Task brief:
Set down the records once more, please, exactly and with the pictures left out.

[Collection entries]
***

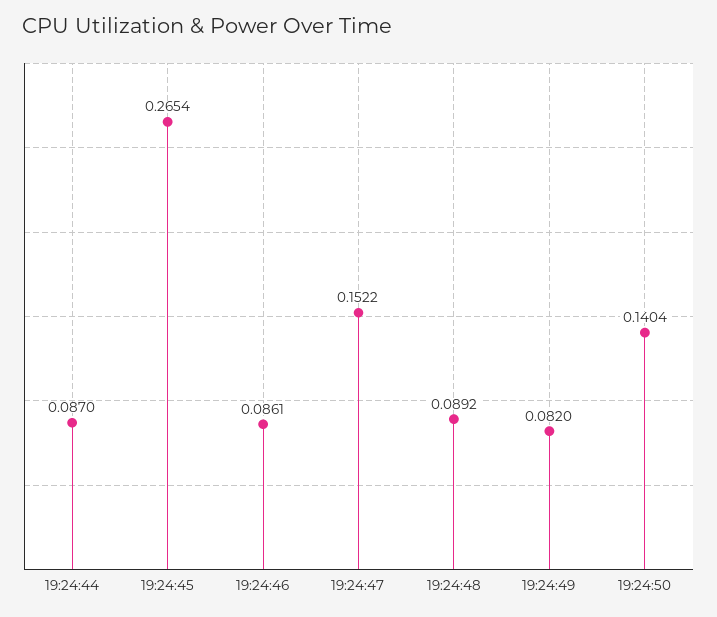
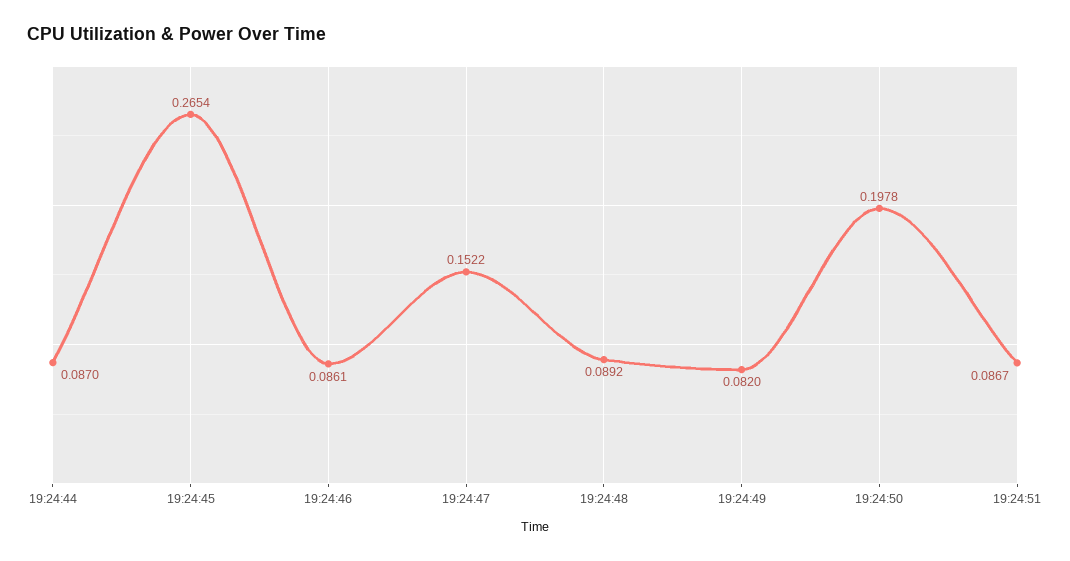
19:24:50: 0.1404 -> 0.1978
19:24:51: none -> 0.0867

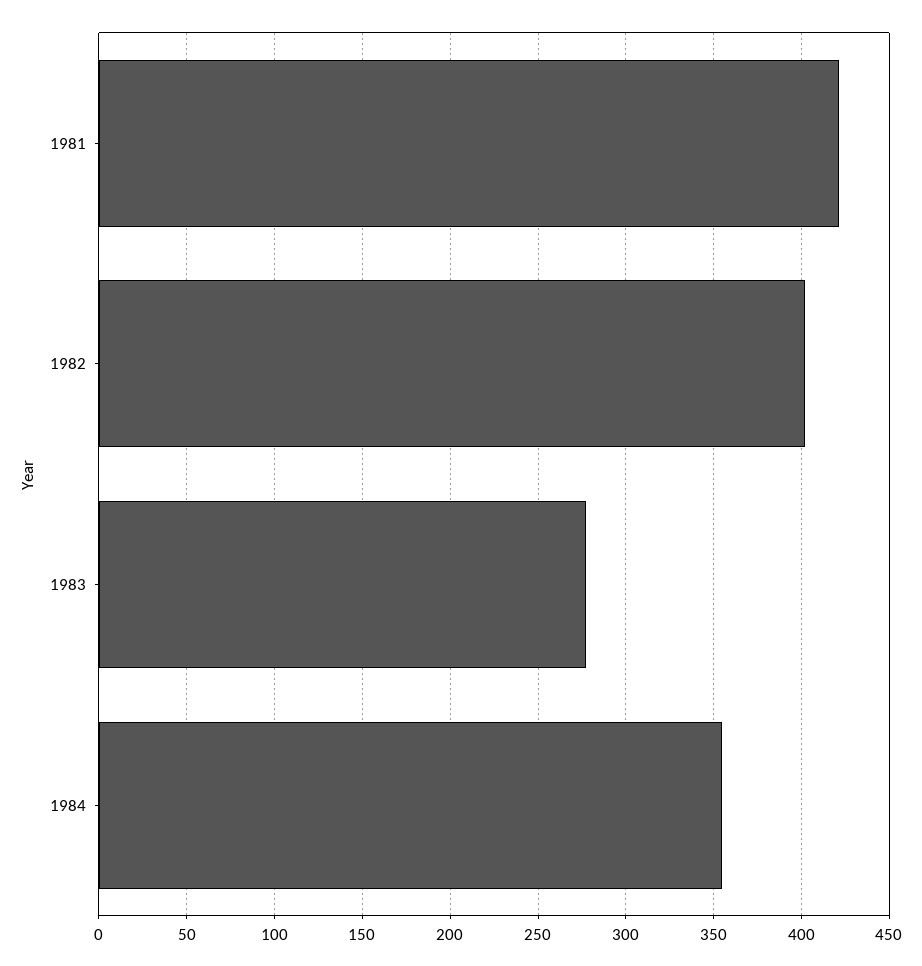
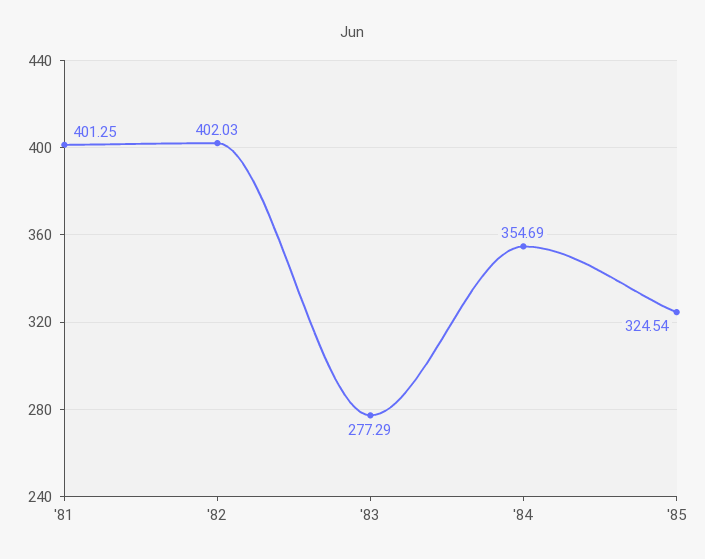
1981: 420 -> 401.25
'85: none -> 324.54

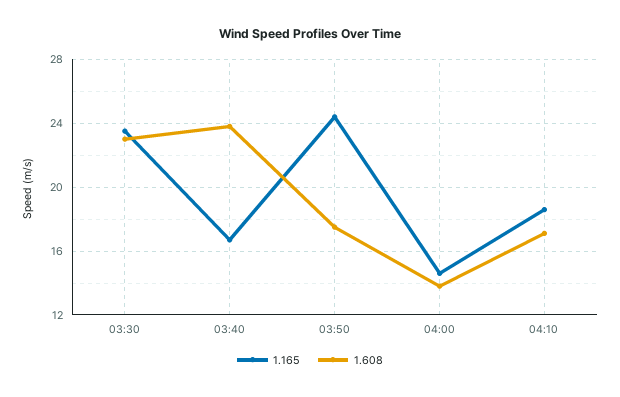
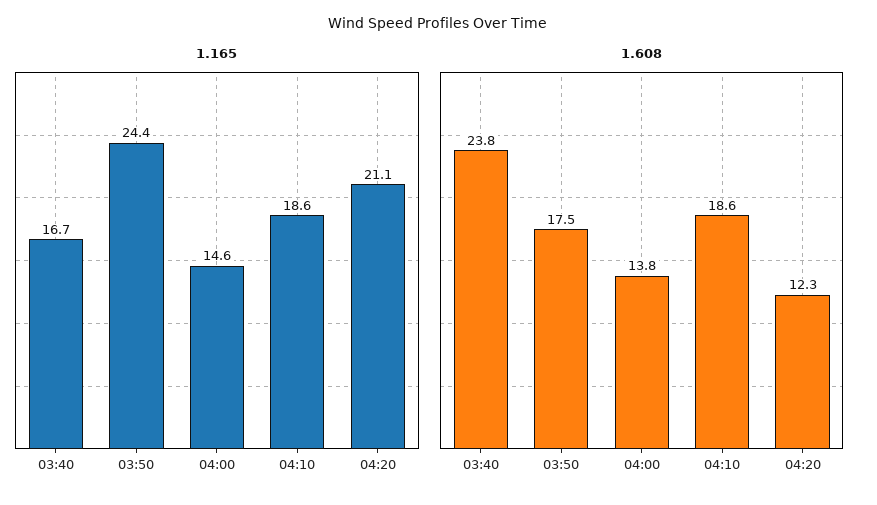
1.165, 03:30: 23.5 -> none
1.608, 03:30: 23 -> none
1.608, 04:10: 17 -> 18.6
1.165, 04:20: none -> 21.1
1.608, 04:20: none -> 12.3

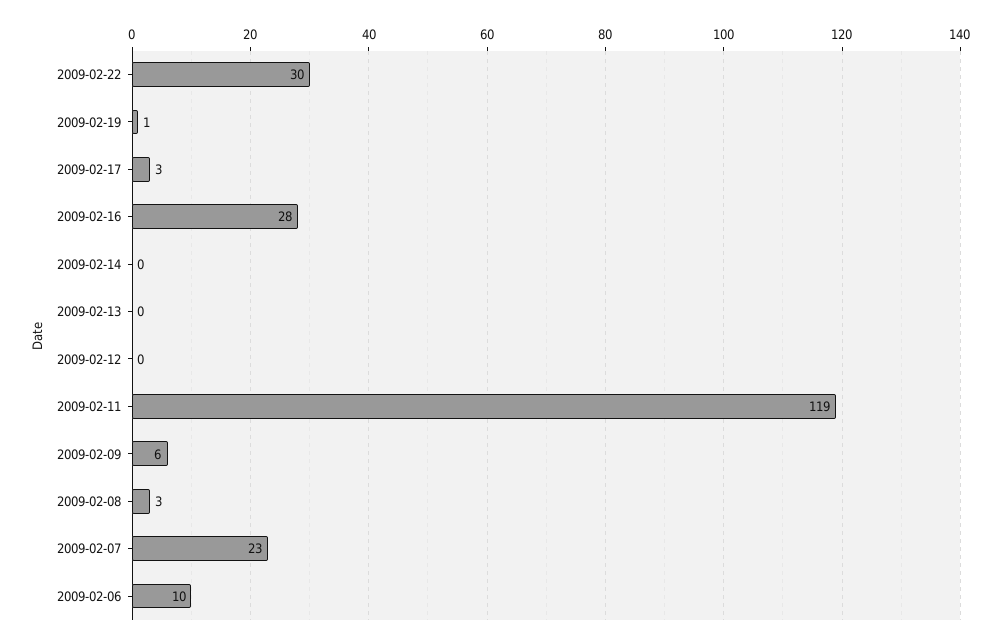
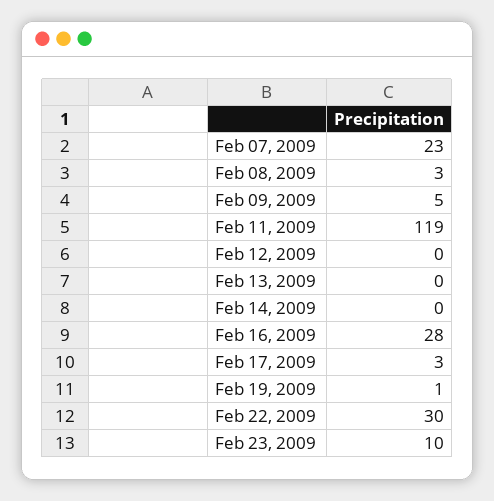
2009-02-09: 6 -> 5
2009-02-06: 10 -> none
Feb 23, 2009: none -> 10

***

Output of the task:
19:24:50: 0.1404 -> 0.1978
19:24:51: none -> 0.0867

1981: 420 -> 401.25
'85: none -> 324.54

1.165, 03:30: 23.5 -> none
1.608, 03:30: 23 -> none
1.608, 04:10: 17 -> 18.6
1.165, 04:20: none -> 21.1
1.608, 04:20: none -> 12.3

2009-02-09: 6 -> 5
2009-02-06: 10 -> none
Feb 23, 2009: none -> 10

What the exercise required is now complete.